Search the entries below for the word "none" and copy every line where it appears.

*** Opening of Exercise input ***

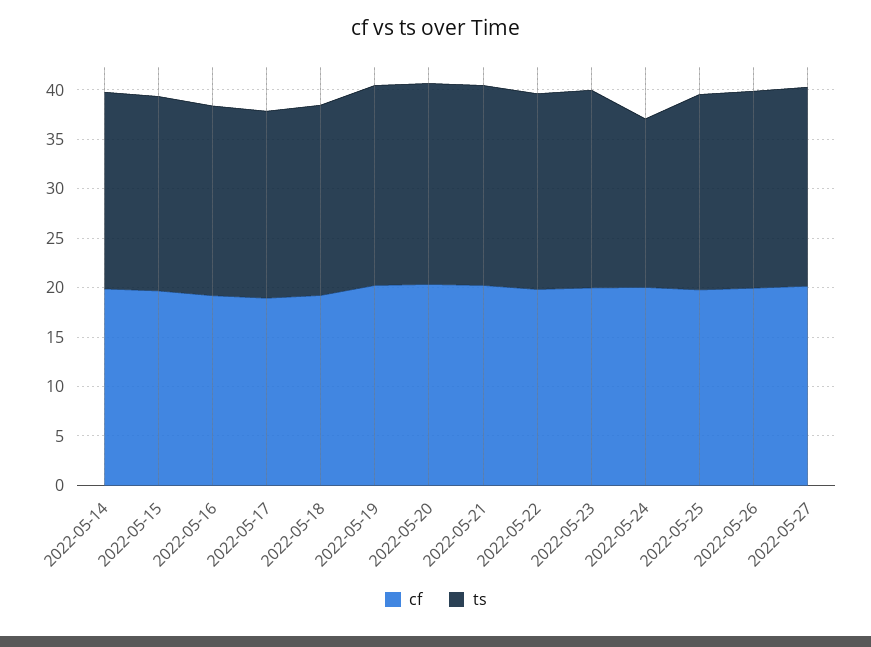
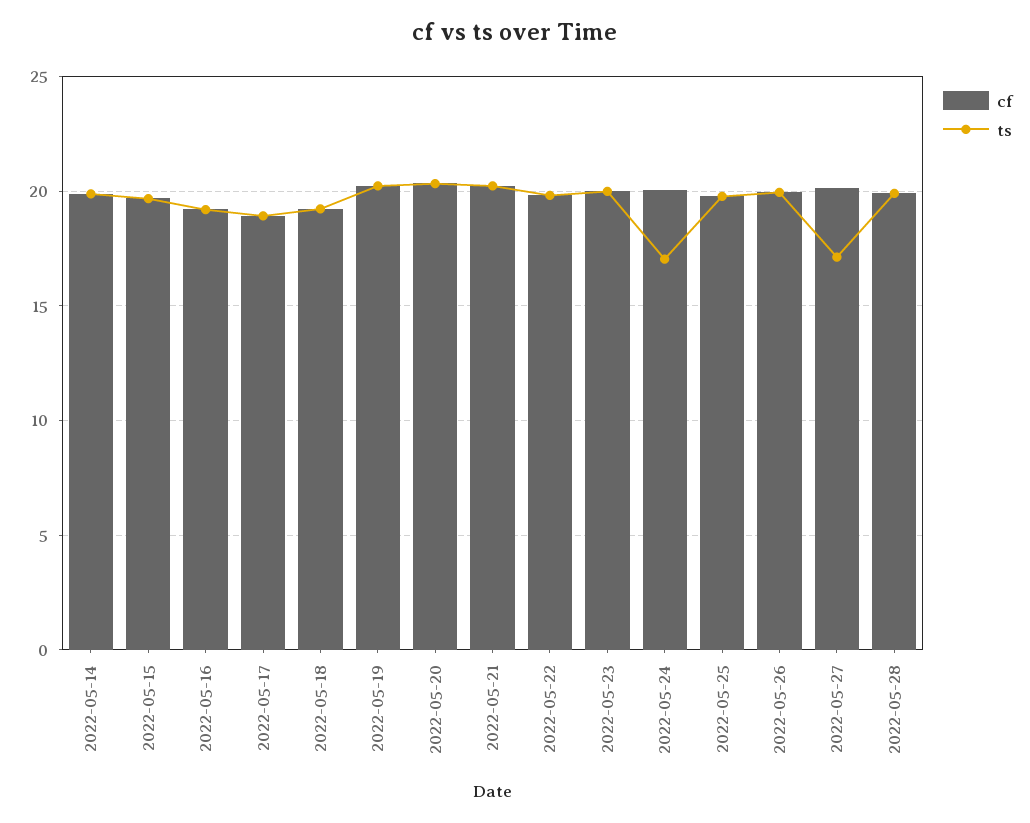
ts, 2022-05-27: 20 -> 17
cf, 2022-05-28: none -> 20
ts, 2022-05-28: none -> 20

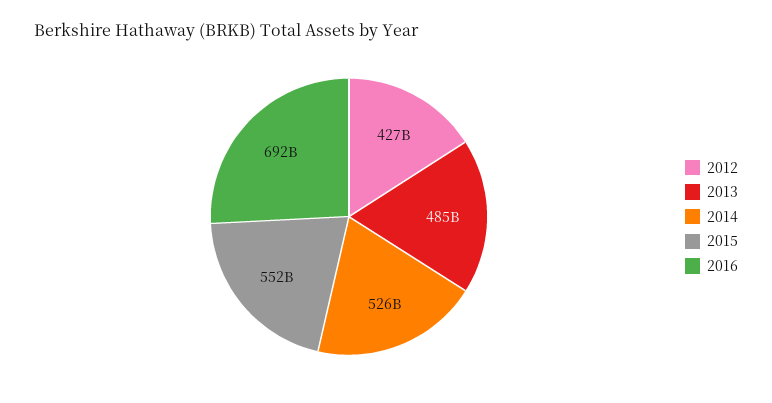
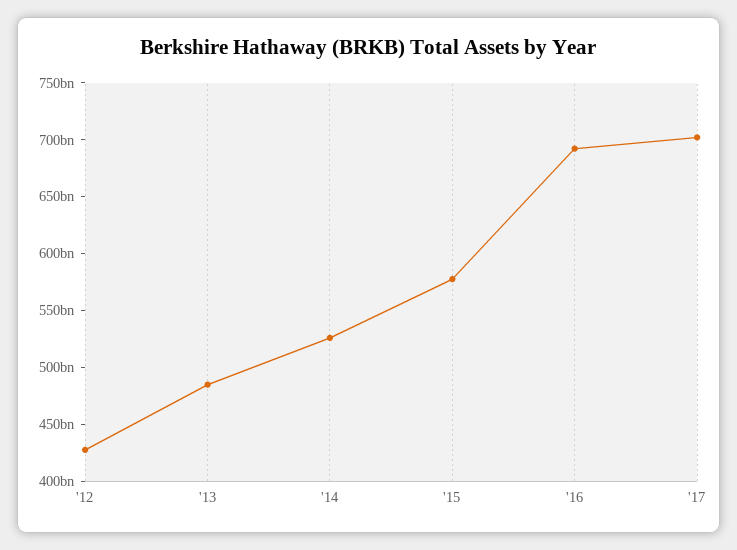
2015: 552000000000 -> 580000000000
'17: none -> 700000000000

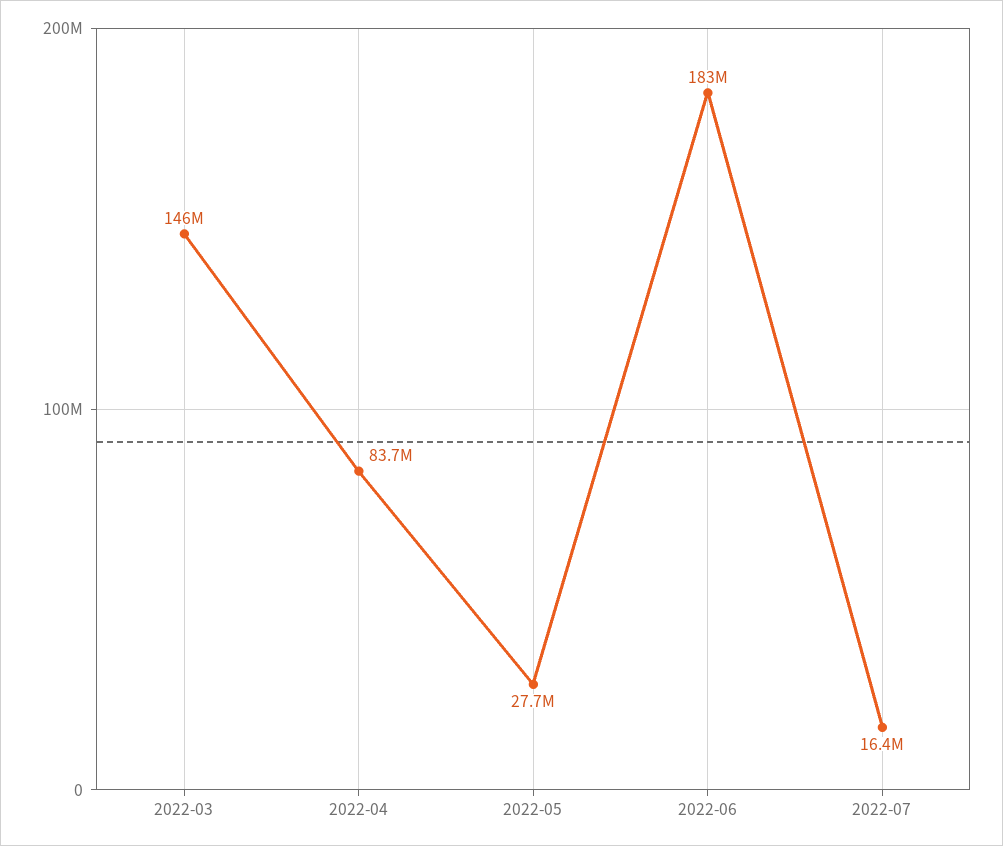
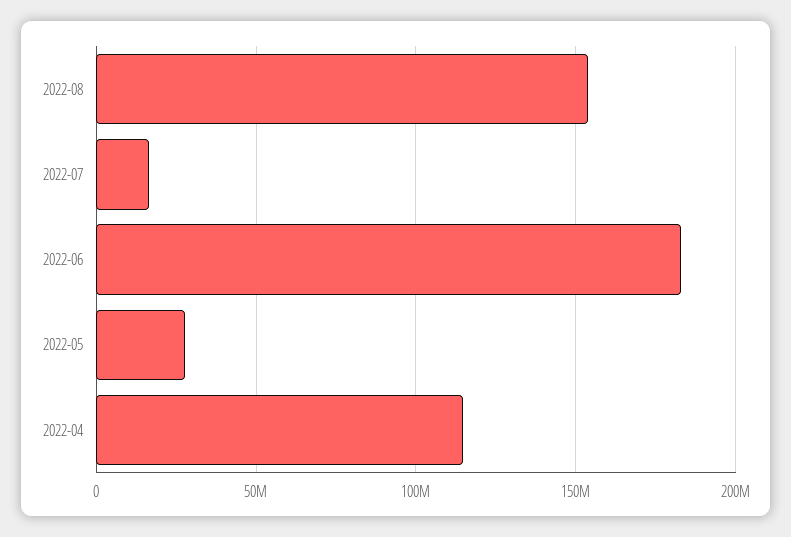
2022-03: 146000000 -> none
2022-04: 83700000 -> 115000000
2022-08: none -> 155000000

*** Close of Exercise input ***

Solution -
cf, 2022-05-28: none -> 20
ts, 2022-05-28: none -> 20
'17: none -> 700000000000
2022-03: 146000000 -> none
2022-08: none -> 155000000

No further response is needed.